BEGIN

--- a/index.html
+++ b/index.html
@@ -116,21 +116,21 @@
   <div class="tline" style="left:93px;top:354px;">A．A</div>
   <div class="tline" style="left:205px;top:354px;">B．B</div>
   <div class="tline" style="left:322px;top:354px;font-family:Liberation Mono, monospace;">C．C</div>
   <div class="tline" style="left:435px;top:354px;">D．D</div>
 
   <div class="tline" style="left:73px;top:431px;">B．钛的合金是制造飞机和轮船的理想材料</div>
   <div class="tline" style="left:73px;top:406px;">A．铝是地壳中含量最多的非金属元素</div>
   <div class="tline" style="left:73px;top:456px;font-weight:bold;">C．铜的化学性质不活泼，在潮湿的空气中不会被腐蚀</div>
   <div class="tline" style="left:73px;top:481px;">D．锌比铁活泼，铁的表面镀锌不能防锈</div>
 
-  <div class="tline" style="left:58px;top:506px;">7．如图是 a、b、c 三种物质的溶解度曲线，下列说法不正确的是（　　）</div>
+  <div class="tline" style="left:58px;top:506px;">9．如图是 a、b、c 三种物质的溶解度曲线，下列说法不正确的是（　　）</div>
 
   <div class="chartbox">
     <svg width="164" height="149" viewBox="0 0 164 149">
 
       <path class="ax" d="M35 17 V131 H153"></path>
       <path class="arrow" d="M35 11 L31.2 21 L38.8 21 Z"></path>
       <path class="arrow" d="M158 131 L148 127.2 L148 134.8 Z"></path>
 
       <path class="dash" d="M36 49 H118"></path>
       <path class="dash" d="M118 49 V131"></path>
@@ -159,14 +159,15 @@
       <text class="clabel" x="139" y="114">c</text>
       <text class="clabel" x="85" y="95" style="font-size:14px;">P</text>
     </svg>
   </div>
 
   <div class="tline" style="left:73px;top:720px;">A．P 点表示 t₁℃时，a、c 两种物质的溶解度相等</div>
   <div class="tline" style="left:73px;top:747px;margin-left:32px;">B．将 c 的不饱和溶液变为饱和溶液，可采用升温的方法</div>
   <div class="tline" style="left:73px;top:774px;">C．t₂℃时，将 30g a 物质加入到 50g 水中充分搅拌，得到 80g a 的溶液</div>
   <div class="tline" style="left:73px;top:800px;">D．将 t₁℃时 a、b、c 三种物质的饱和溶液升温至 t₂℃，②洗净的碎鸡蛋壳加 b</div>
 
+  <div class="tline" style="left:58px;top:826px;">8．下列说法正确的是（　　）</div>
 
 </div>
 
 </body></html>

END

Only output the lines from the one with "131 L148 127.2" through the end of the entries above, exactly as they are.

— WRITTEN RESPONSE —
       <path class="arrow" d="M158 131 L148 127.2 L148 134.8 Z"></path>
 
       <path class="dash" d="M36 49 H118"></path>
       <path class="dash" d="M118 49 V131"></path>
@@ -159,14 +159,15 @@
       <text class="clabel" x="139" y="114">c</text>
       <text class="clabel" x="85" y="95" style="font-size:14px;">P</text>
     </svg>
   </div>
 
   <div class="tline" style="left:73px;top:720px;">A．P 点表示 t₁℃时，a、c 两种物质的溶解度相等</div>
   <div class="tline" style="left:73px;top:747px;margin-left:32px;">B．将 c 的不饱和溶液变为饱和溶液，可采用升温的方法</div>
   <div class="tline" style="left:73px;top:774px;">C．t₂℃时，将 30g a 物质加入到 50g 水中充分搅拌，得到 80g a 的溶液</div>
   <div class="tline" style="left:73px;top:800px;">D．将 t₁℃时 a、b、c 三种物质的饱和溶液升温至 t₂℃，②洗净的碎鸡蛋壳加 b</div>
 
+  <div class="tline" style="left:58px;top:826px;">8．下列说法正确的是（　　）</div>
 
 </div>
 
 </body></html>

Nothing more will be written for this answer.